雑念が入っても、そこにぐるぐる思考がとどまらないように切り替えて、また集中に戻ってきます。
快適な空間に居るイメージをする観想
背骨がまっすぐ立つように、どんな形でも良いので座ります。椅子でも、床にあぐらでも構いません。なるべく刺激の少ない邪魔の入らない環境を作ります。
5分程度、時間をきめたらアラームをセットします。
自分の最も快適だと思う空間にいるイメージをします。そこはどんな温度か、どんな明るさか、どんな香りか、どんな音が流れているか、どんな風が吹いているか、なるべく明確に、イメージし続けます。
雑念が入っても、またそのイメージに戻ります。
対処する方法を身につけつつ、原因をなくしていく
私の考えるセルフケアは、いま気になっていることへの対処法と共に、根本的な原因をなくしていくことも重要と捉えます。

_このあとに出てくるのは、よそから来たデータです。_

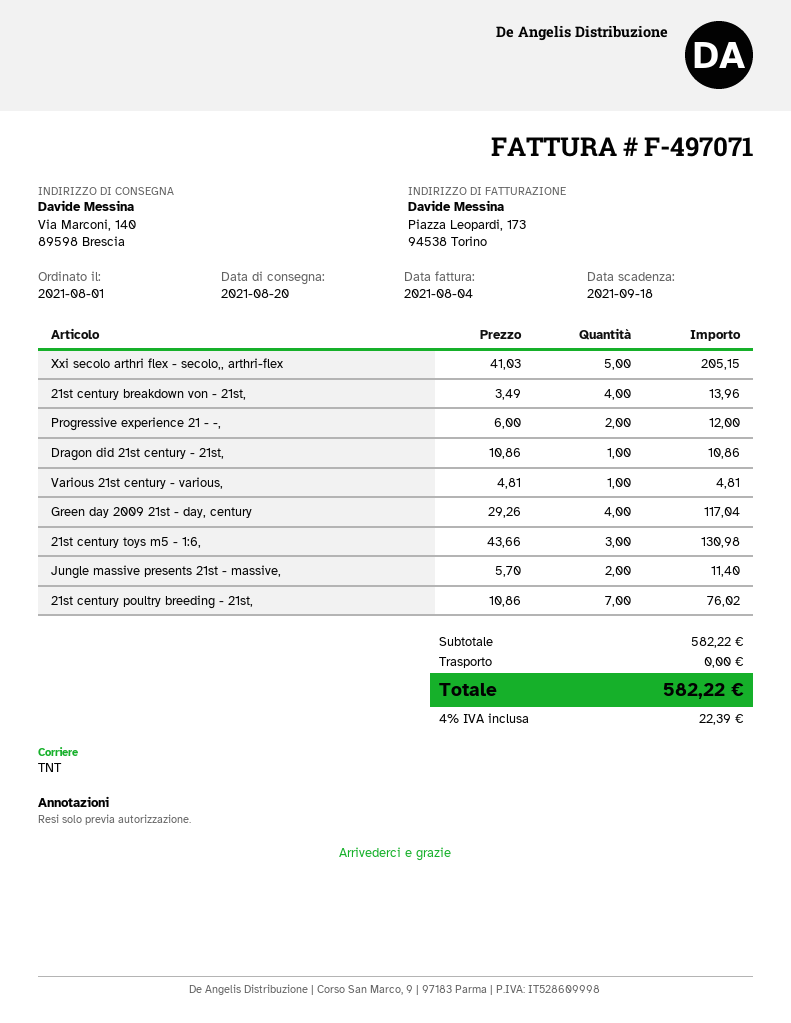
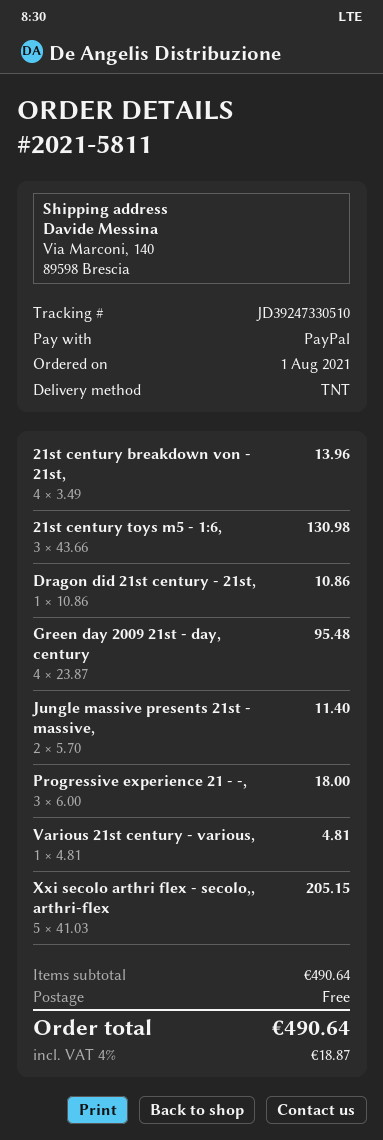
Progressive experience 21 - -,: 2 x 6.00 = 12.00 -> 3 x 6.00 = 18.00
Green day 2009 21st - day, century: 4 x 29.26 = 117.04 -> 4 x 23.87 = 95.48
21st century poultry breeding - 21st,: 7 x 10.86 = 76.02 -> none
subtotal: 582.22 -> 490.64
tax: 4% = 22.39 -> 4% = 18.87
total: 582.22 -> 490.64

根本的に、暑い季節がいやなら、暑くない国で生きていくことも本気で考えてみたらいいです。
とても苦労することもあるかもしれませんが、それが結果的に幸せかもしれません。
今は、夏が暑い国で生きるという今の生活を、自分で選んでいるわけです。
どうしてもコントロールできないものは、それについて愚痴っても無駄なエネルギーを消費するだけです。
コントロールできる問題は、先送りにせず、自分なりになんとかしていきましょう。
心身を不健康にしている原因に気づき、いろいろ試して、自分に合った対処法を、楽しみながら見つけていってください。